Problem to work on: In full and without alteration, print the records below, minus any images.

Information provided:
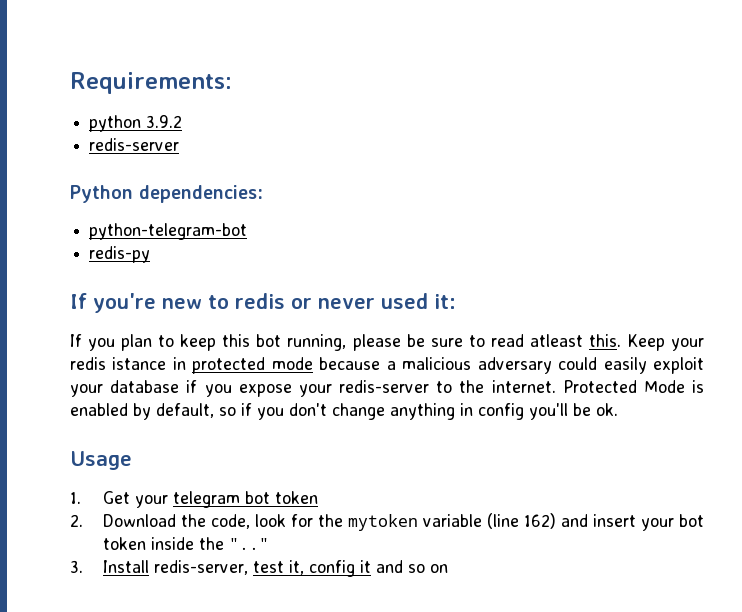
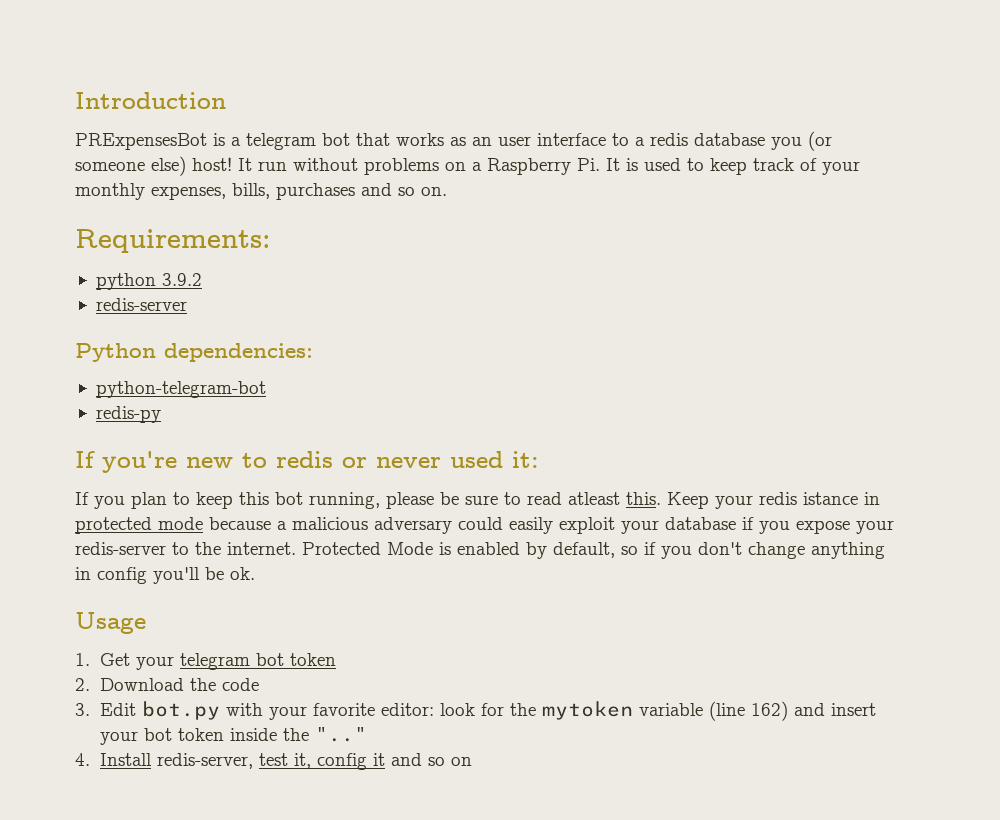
(70, 83) none -> [75,92,226,109] [75,131,832,151] [75,156,860,176] [75,183,447,200] Introduction // PRExpensesBot is a telegram bot that works as an user interface to a redis database you (or someone else) host! It run without problems on a Raspberry Pi. It is used to keep track of your monthly expenses, bills, purchases and so on. //
[210,514,250,529] code, -> [221,678,259,691] [75,701,434,720] code // 3. Edit bot.py with your favorite editor:
[70,560,83,573] 3. -> [75,753,90,766] 4.

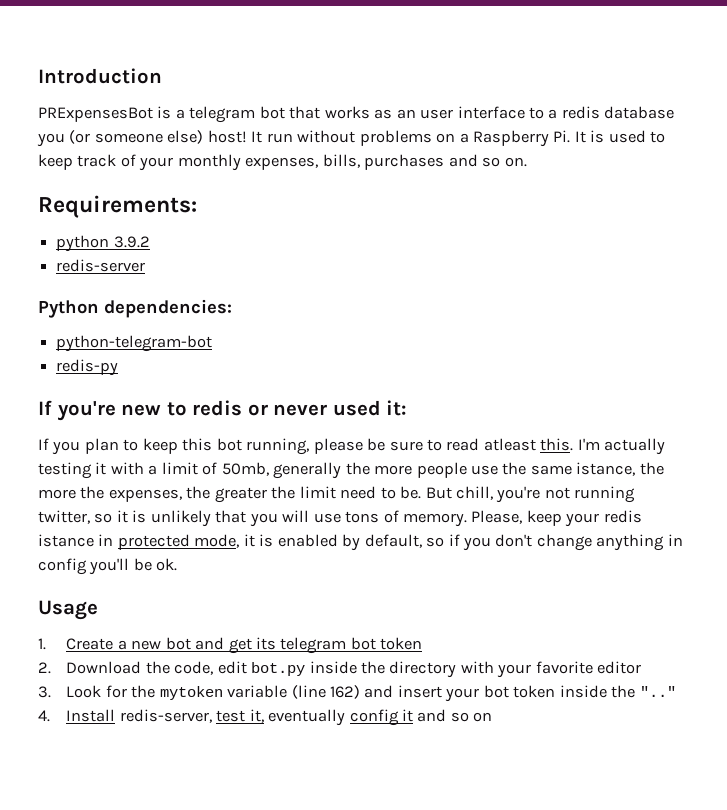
[667,492,709,509] Keep -> [577,438,666,455] [38,462,664,479] [38,486,636,503] [38,510,562,527] I'm actually testing it with a limit of 50mb, generally the more people use the same istance, the more the expenses, the greater the limit need to be. But chill, you're not running twitter, so it is unlikely that you will use tons of memory. Please, keep
[158,517,894,534] [75,542,433,555] mode because a malicious adversary could easily exploit your database if you expose your redis-server to the internet. Protected Mode -> [194,534,255,548] mode, it
[99,653,174,670] Get your -> [66,637,277,654] Create a new bot and get its
[221,678,259,691] [75,701,475,720] code // 3. Edit bot.py with your favorite editor: look -> [174,661,642,678] [38,685,102,698] code, edit bot.py inside the directory with your favorite editor // 3. Look
(311, 761) none -> [268,709,346,726] eventually

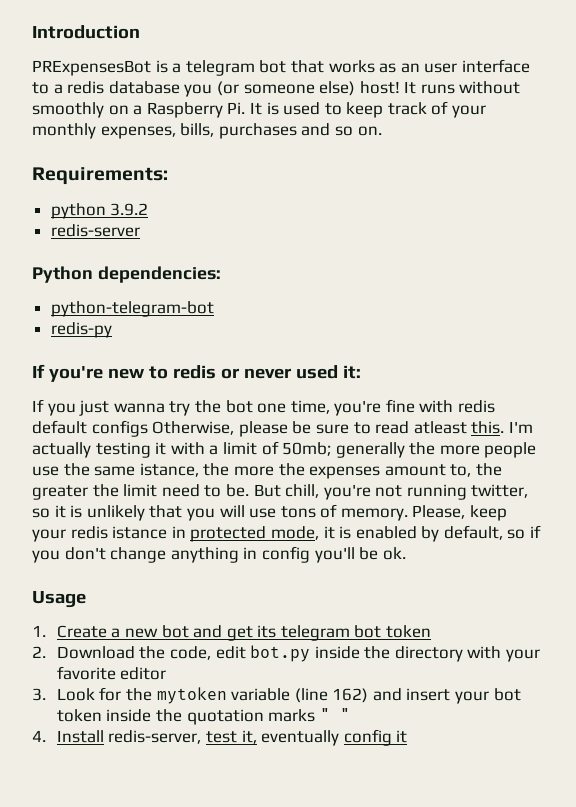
[266,130,432,146] run without problems -> [420,81,521,94] [32,102,104,118] runs without smoothly
[84,438,310,455] plan to keep this bot running, -> [79,399,496,416] [32,420,235,437] just wanna try the bot one time, you're fine with redis default configs Otherwise,
[221,462,269,476] 50mb, -> [282,442,332,456] 50mb;
[108,489,182,502] expenses, -> [309,464,472,479] expenses amount to,
[639,686,676,697] ".." -> [186,708,350,725] quotation marks " "
[417,709,493,722] and so on -> (408, 736) none

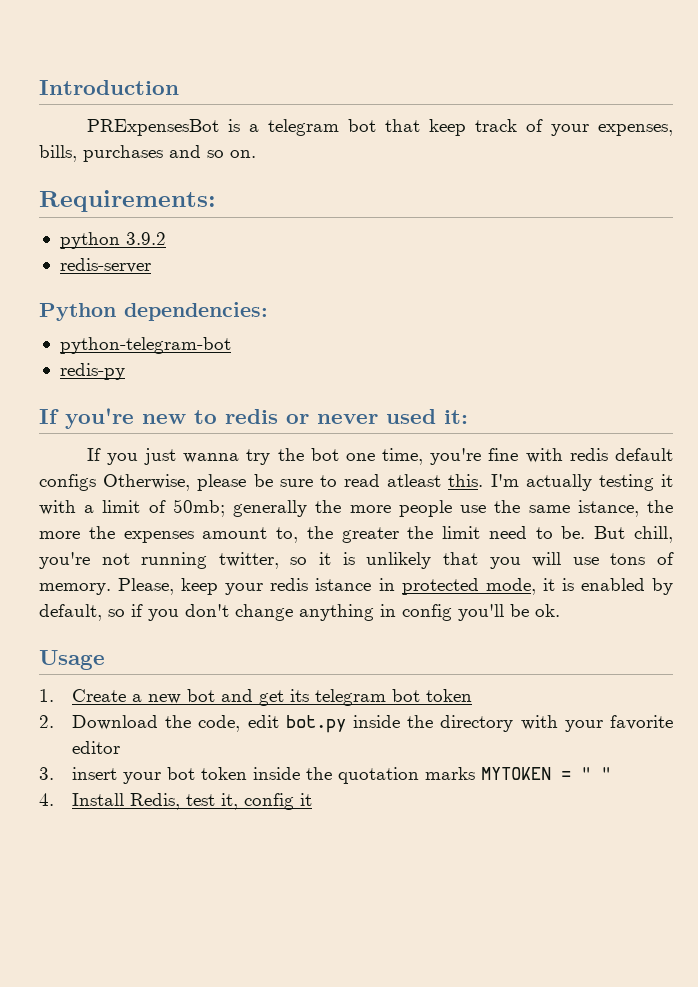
[328,59,530,73] [32,81,521,97] [32,102,342,118] works as an user interface to a redis database you (or someone else) host! It runs without smoothly on a Raspberry Pi. It is used to -> (420, 125) none
[32,123,96,139] monthly -> (589, 130) none
[56,687,402,704] Look for the mytoken variable (line 162) and -> (54, 773) none
(316, 715) none -> [481,767,572,780] MYTOKEN =
[108,730,202,744] redis-server, -> [130,793,181,810] Redis,
[261,730,340,746] eventually -> (239, 801) none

Reply to the exercise:
(70, 83) none -> [75,92,226,109] [75,131,832,151] [75,156,860,176] [75,183,447,200] Introduction // PRExpensesBot is a telegram bot that works as an user interface to a redis database you (or someone else) host! It run without problems on a Raspberry Pi. It is used to keep track of your monthly expenses, bills, purchases and so on. //
[210,514,250,529] code, -> [221,678,259,691] [75,701,434,720] code // 3. Edit bot.py with your favorite editor:
[70,560,83,573] 3. -> [75,753,90,766] 4.

[667,492,709,509] Keep -> [577,438,666,455] [38,462,664,479] [38,486,636,503] [38,510,562,527] I'm actually testing it with a limit of 50mb, generally the more people use the same istance, the more the expenses, the greater the limit need to be. But chill, you're not running twitter, so it is unlikely that you will use tons of memory. Please, keep
[158,517,894,534] [75,542,433,555] mode because a malicious adversary could easily exploit your database if you expose your redis-server to the internet. Protected Mode -> [194,534,255,548] mode, it
[99,653,174,670] Get your -> [66,637,277,654] Create a new bot and get its
[221,678,259,691] [75,701,475,720] code // 3. Edit bot.py with your favorite editor: look -> [174,661,642,678] [38,685,102,698] code, edit bot.py inside the directory with your favorite editor // 3. Look
(311, 761) none -> [268,709,346,726] eventually

[266,130,432,146] run without problems -> [420,81,521,94] [32,102,104,118] runs without smoothly
[84,438,310,455] plan to keep this bot running, -> [79,399,496,416] [32,420,235,437] just wanna try the bot one time, you're fine with redis default configs Otherwise,
[221,462,269,476] 50mb, -> [282,442,332,456] 50mb;
[108,489,182,502] expenses, -> [309,464,472,479] expenses amount to,
[639,686,676,697] ".." -> [186,708,350,725] quotation marks " "
[417,709,493,722] and so on -> (408, 736) none

[328,59,530,73] [32,81,521,97] [32,102,342,118] works as an user interface to a redis database you (or someone else) host! It runs without smoothly on a Raspberry Pi. It is used to -> (420, 125) none
[32,123,96,139] monthly -> (589, 130) none
[56,687,402,704] Look for the mytoken variable (line 162) and -> (54, 773) none
(316, 715) none -> [481,767,572,780] MYTOKEN =
[108,730,202,744] redis-server, -> [130,793,181,810] Redis,
[261,730,340,746] eventually -> (239, 801) none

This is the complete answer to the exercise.